[TASK]
Could you copy every line from the material below in which "type" appears?

[MATERIAL SUPPLIED]
Segment Open

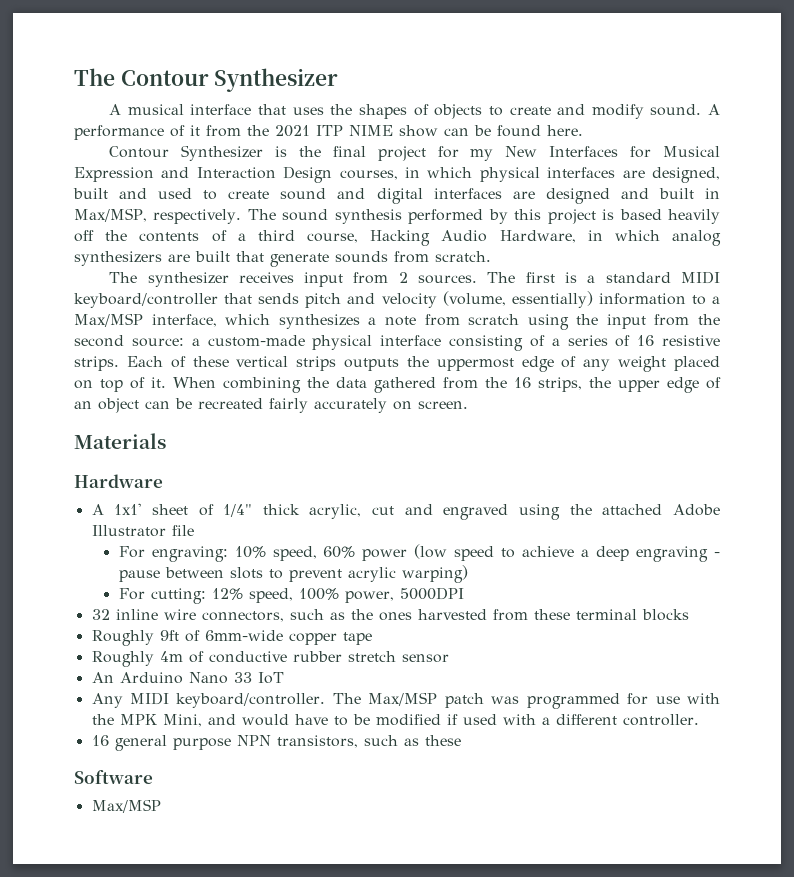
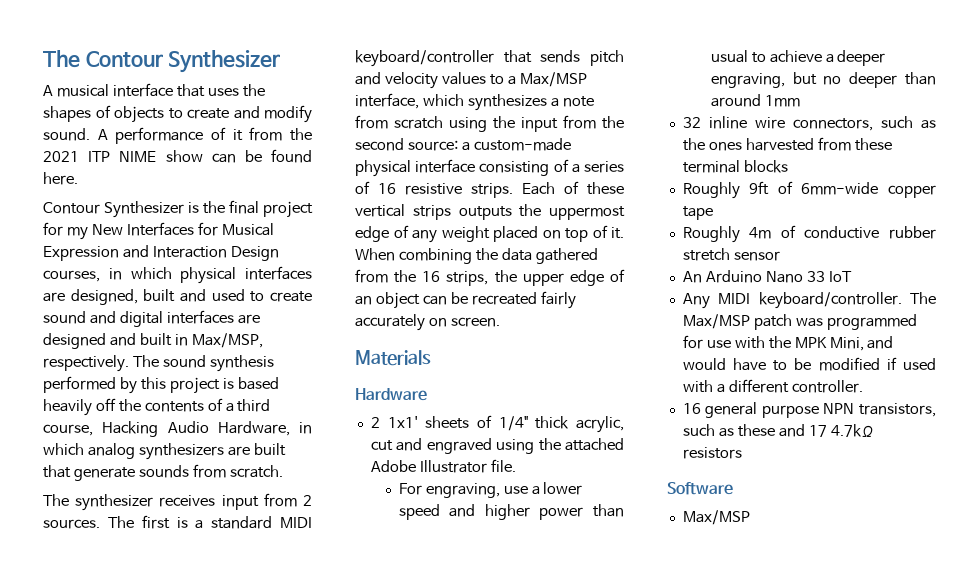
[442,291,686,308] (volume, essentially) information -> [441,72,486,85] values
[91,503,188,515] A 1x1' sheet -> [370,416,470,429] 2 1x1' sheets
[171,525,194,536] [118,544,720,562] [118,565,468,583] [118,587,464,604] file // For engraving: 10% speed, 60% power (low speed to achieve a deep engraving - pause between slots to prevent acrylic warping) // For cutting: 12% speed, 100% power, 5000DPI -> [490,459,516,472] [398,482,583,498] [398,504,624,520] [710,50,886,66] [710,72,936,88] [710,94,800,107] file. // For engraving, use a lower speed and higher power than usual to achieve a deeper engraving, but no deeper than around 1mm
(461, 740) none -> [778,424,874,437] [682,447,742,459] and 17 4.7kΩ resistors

Segment Closed
Segment Open

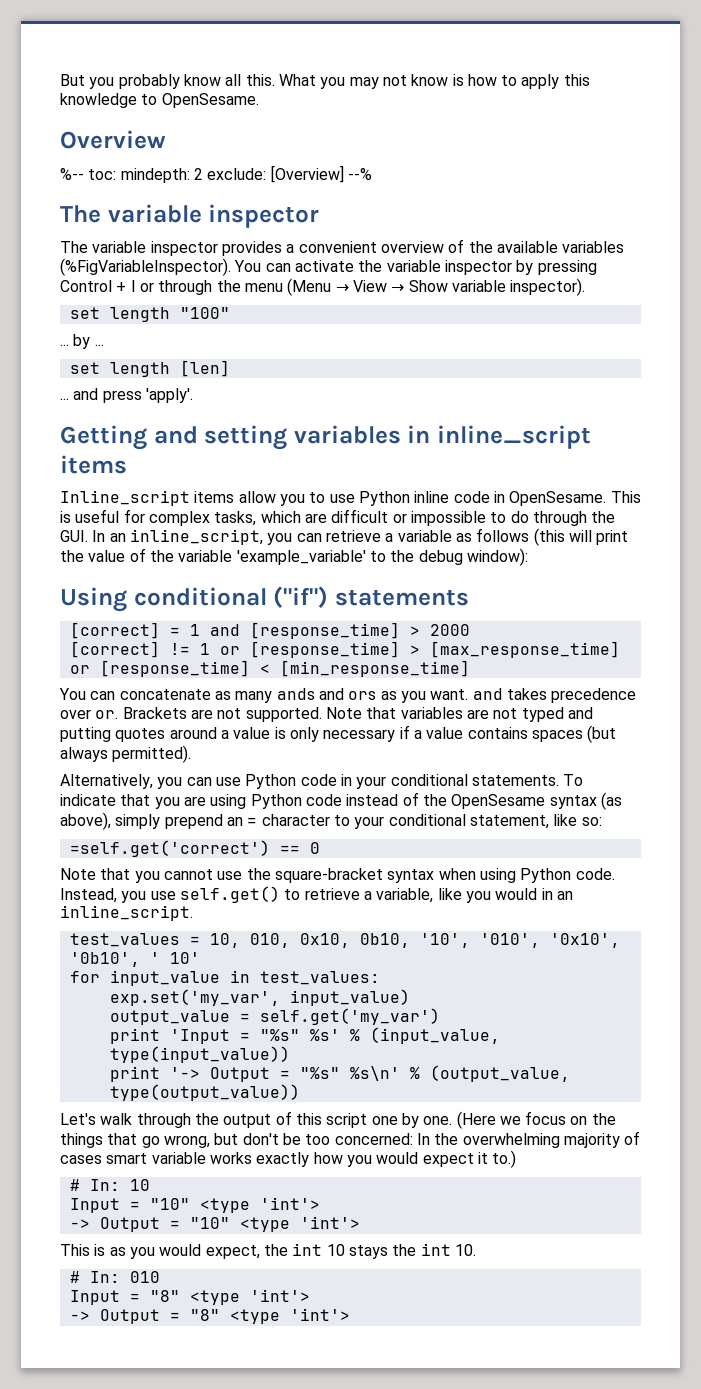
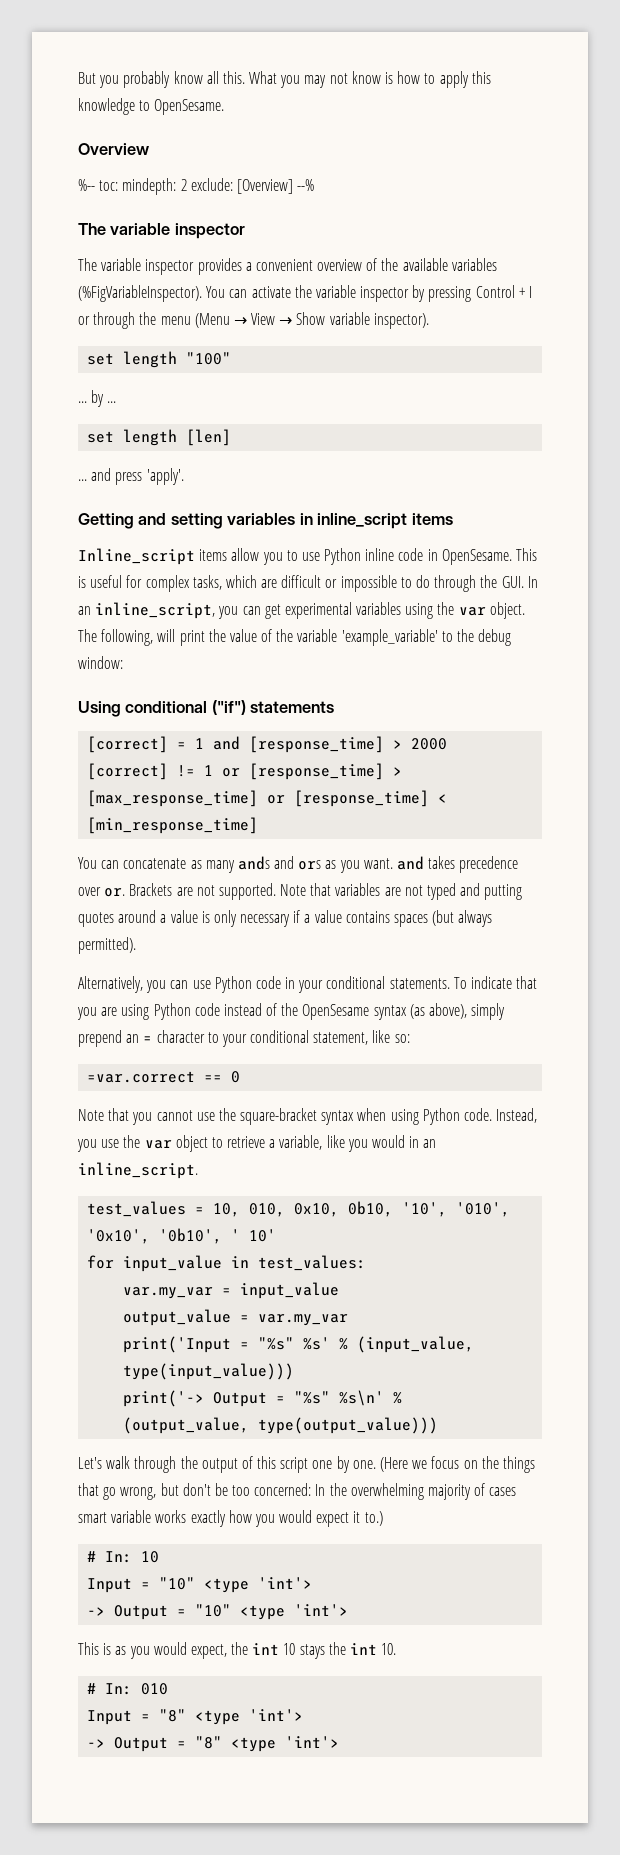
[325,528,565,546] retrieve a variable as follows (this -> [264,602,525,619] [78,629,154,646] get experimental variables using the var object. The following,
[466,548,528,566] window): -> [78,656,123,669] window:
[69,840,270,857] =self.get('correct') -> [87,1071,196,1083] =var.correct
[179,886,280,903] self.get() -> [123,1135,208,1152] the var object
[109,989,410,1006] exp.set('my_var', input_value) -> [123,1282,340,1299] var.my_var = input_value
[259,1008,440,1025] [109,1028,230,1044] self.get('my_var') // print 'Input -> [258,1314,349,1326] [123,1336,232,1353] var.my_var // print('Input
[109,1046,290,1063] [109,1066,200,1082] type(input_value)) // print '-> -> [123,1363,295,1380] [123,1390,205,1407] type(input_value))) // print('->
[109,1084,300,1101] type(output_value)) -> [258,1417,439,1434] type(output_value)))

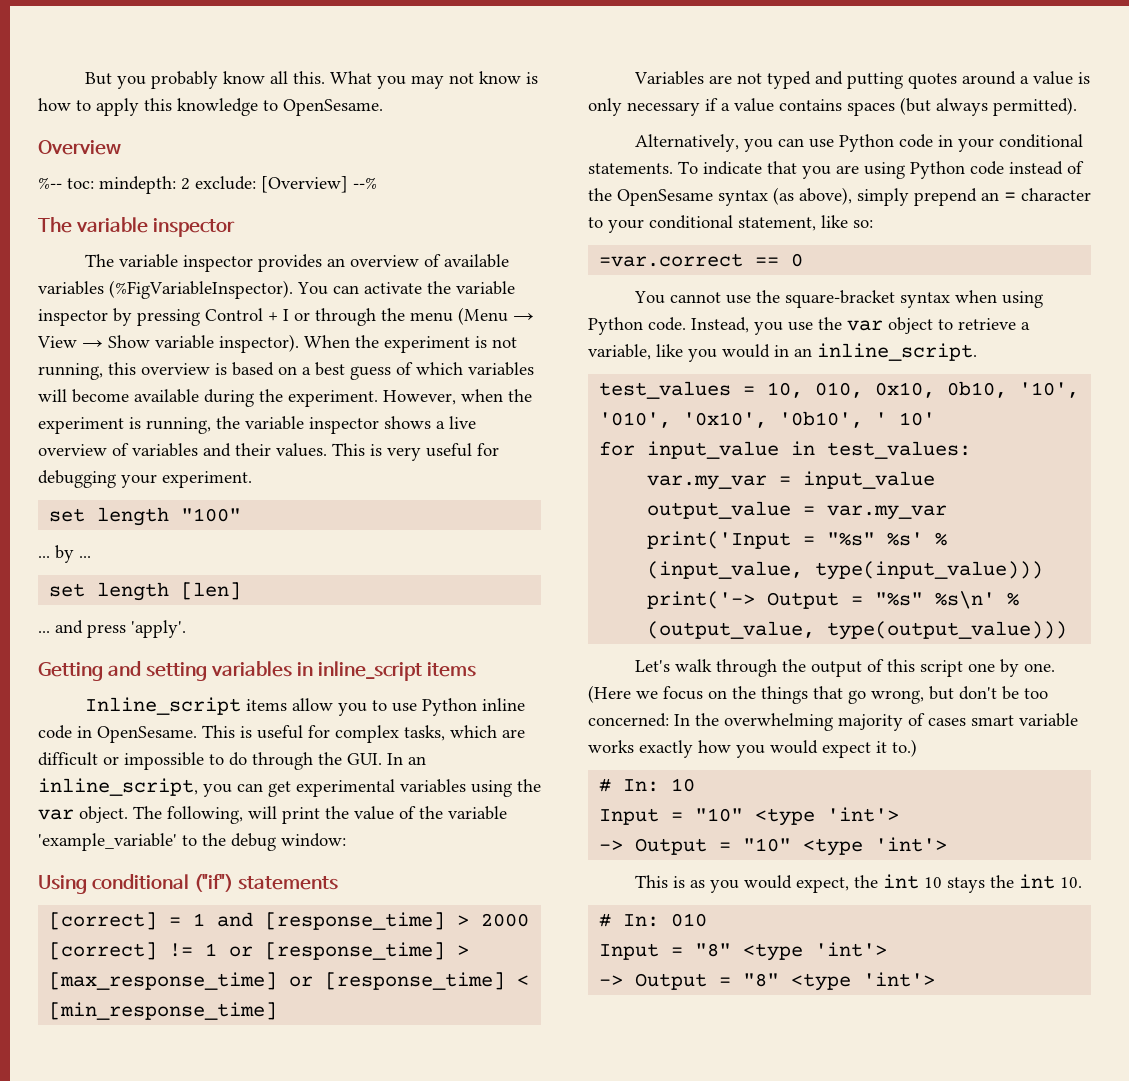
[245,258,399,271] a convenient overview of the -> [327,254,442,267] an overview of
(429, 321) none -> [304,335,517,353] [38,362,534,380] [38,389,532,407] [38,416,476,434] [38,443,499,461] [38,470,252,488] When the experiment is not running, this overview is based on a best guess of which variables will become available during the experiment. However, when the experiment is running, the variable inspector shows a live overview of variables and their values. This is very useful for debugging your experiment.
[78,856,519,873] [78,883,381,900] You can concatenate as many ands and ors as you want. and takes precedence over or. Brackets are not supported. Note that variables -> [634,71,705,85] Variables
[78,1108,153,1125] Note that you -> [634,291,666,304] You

Segment Closed

[SOLUTION TO THE EXERCISE]
[109,1046,290,1063] [109,1066,200,1082] type(input_value)) // print '-> -> [123,1363,295,1380] [123,1390,205,1407] type(input_value))) // print('->
[109,1084,300,1101] type(output_value)) -> [258,1417,439,1434] type(output_value)))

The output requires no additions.